Frequency generation on a microcontroller is a clock division process, so if you start with the 16 MHz clock, you can divide by 2 to get 8 MHz, divide by 3 to get 5.333 MHz, divide by 4 to get 4 MHz, etc. You can't get 9.2 MHz, and you can't get 6.75 MHz, etc.
The more you divide, the more finely spaced your frequencies can be. For example, at 4800 Hz you would need a division factor of 3333.333. The closest is 3333 so you actually get 16MHz/3333 = 4800.48 Hz.

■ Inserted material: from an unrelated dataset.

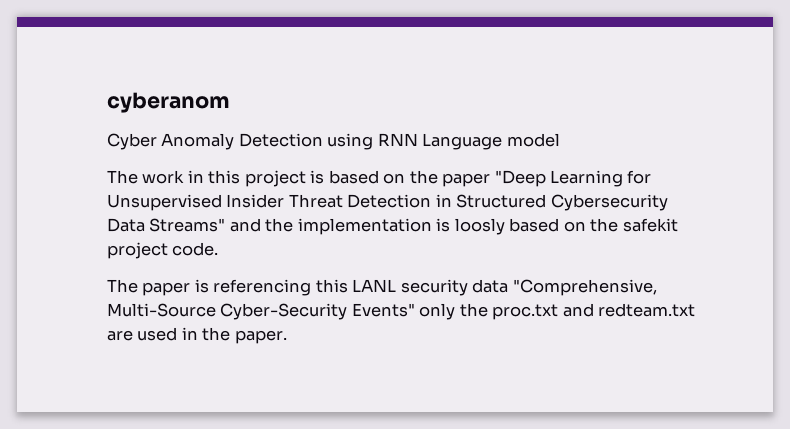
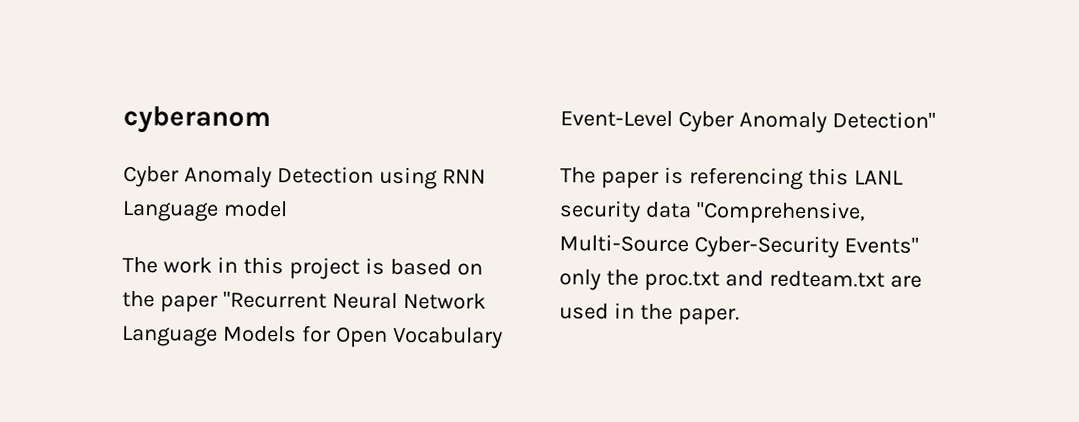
[494,170,652,187] [107,194,668,211] [107,218,678,235] [107,242,219,259] "Deep Learning for Unsupervised Insider Threat Detection in Structured Cybersecurity Data Streams" and the implementation is loosly based on the safekit project code. -> [222,291,486,310] [121,325,503,349] [560,110,936,134] "Recurrent Neural Network Language Models for Open Vocabulary Event-Level Cyber Anomaly Detection"

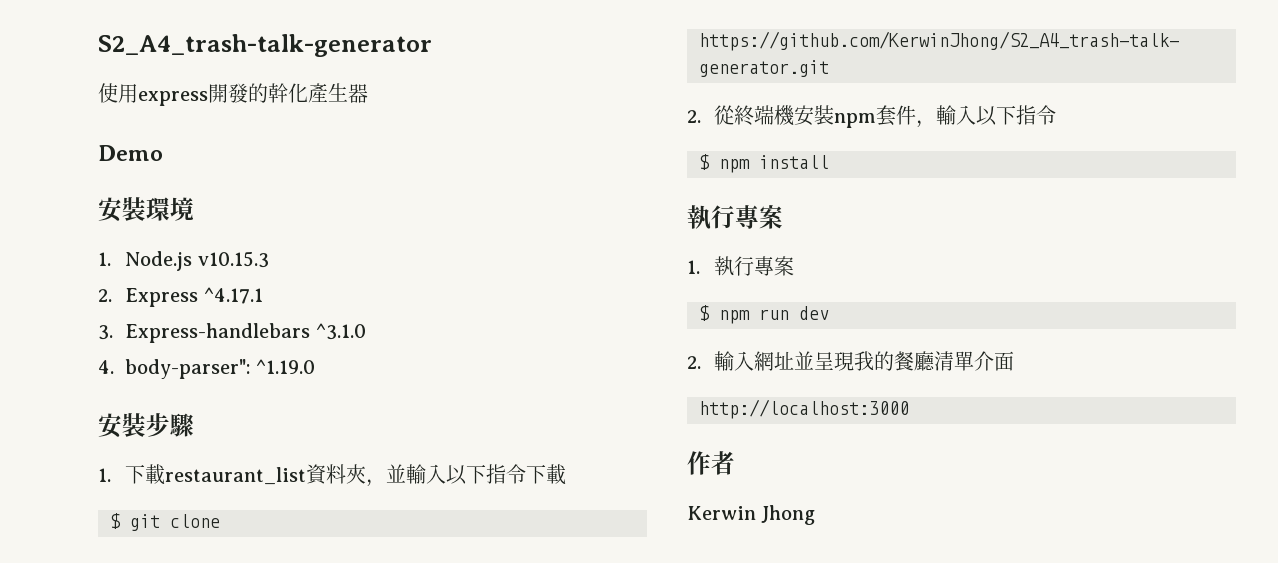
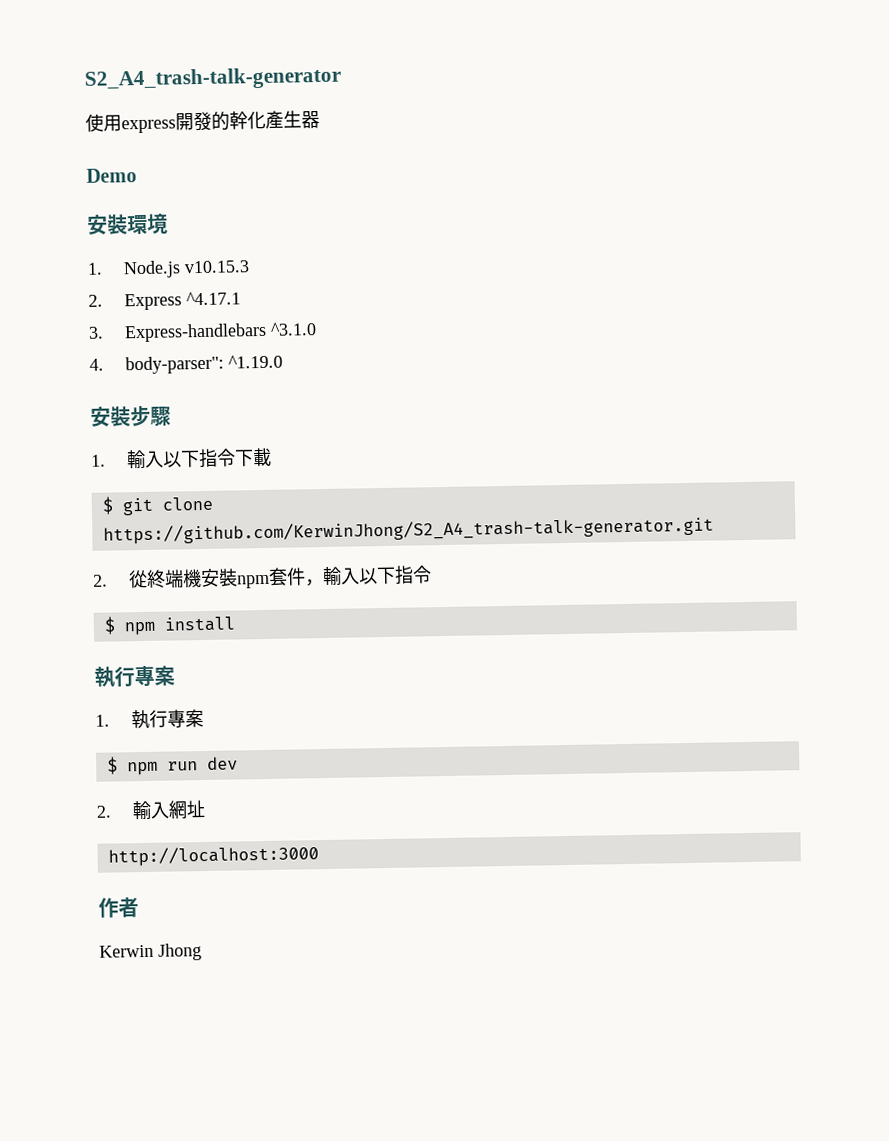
[125,464,407,487] 下載restaurant_list資料夾，並 -> (106, 460) none
[794,351,1015,371] 並呈現我的餐廳清單介面 -> (206, 809) none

Now, this is on the 16-bit Timer 1 which supports division ratios up to 16 bits (and 3333 fits into 16 bits). If you output a tone() on a Timer 0 or Timer 2 pin, you get coarser resolution since those are 8 bit timers. On Timer 2, for example, the closest you could get is to use a divide-by-32 prescale on Timer 2 so it actually counts at 16MHz/32 = 500 kHz, and then set the timer divider to 104 to get 500 kHz/104 = 4807.7 Hz.
4500 Hz does seem to be quite a ways off from what should be achievable. The scope could be suspicious (or perhaps your horizontal resolution setting on the scope?)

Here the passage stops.